[Version difference data]

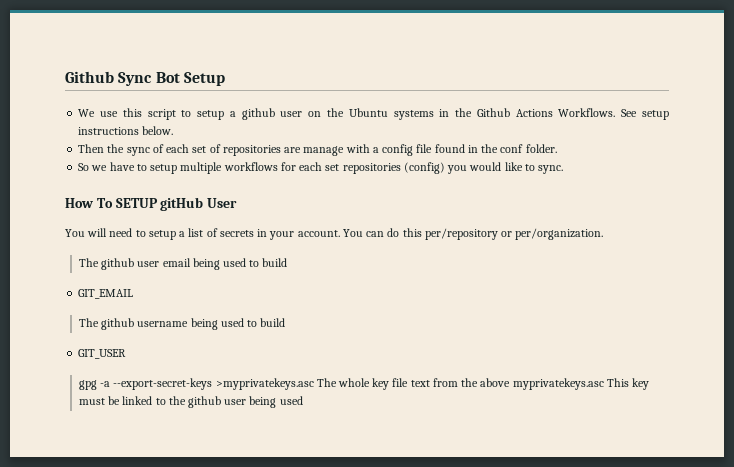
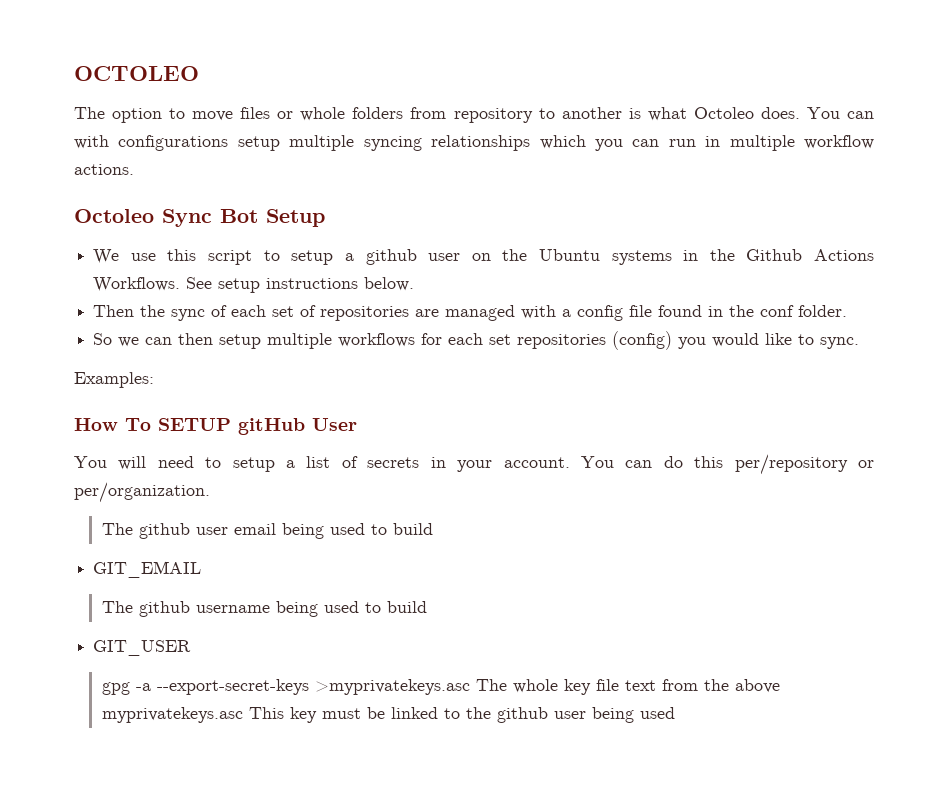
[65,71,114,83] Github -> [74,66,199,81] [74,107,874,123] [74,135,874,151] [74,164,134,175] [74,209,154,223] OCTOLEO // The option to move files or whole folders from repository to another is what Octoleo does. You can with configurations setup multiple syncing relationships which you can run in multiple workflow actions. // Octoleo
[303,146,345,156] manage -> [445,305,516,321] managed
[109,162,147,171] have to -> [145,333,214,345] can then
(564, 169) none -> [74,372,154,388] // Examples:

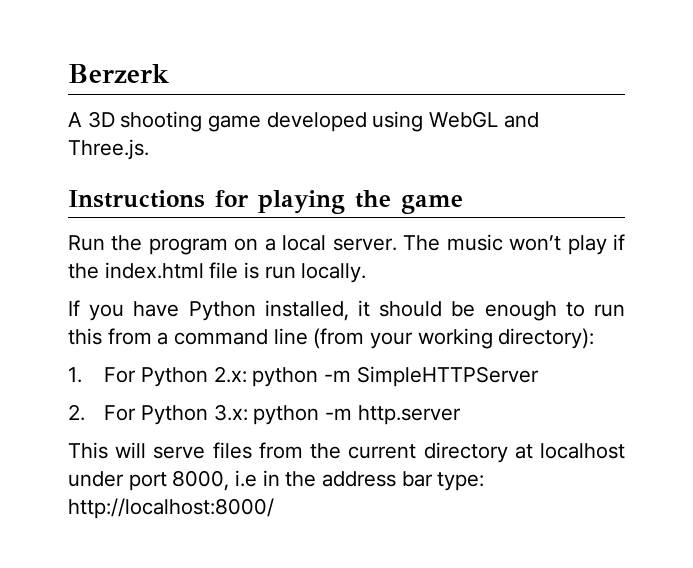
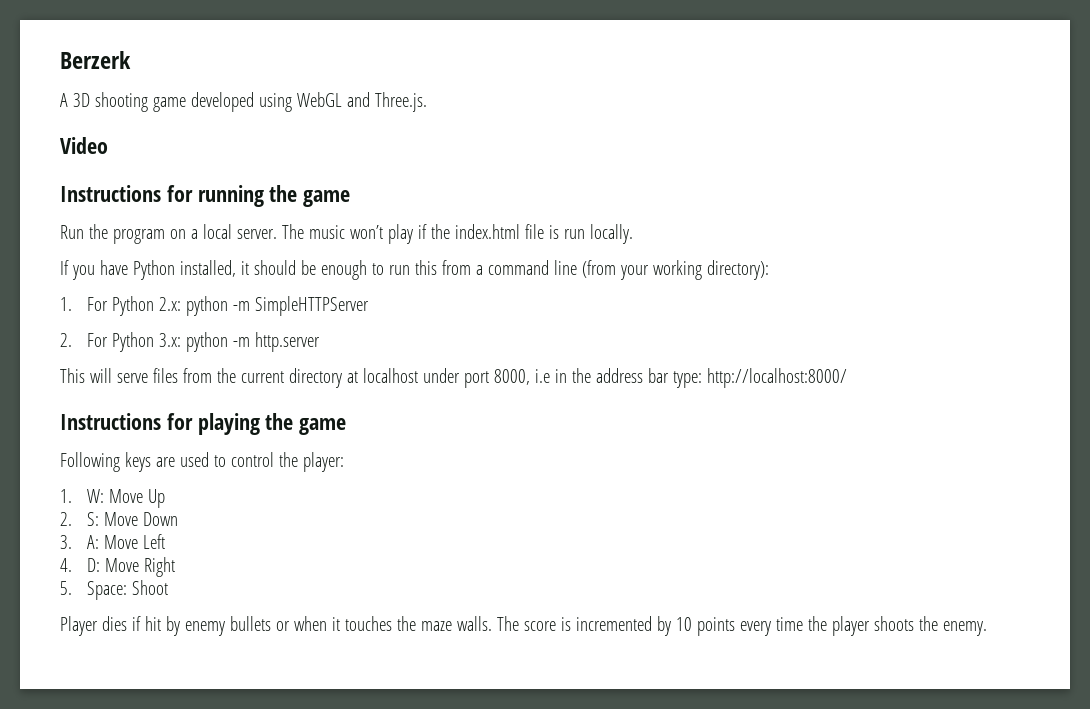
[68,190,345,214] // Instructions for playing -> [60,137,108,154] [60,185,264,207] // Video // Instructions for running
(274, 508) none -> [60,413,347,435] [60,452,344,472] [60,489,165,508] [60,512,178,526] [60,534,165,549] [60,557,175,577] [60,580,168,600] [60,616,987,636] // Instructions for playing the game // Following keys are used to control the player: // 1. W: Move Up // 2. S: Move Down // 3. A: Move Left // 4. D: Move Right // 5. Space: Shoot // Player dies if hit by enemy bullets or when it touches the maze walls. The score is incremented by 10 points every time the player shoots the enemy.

### ACTION ITEM
Give the count of lines in the data above that hold the string "playing", with no additional words.

### RESULT FOR THIS EXERCISE
2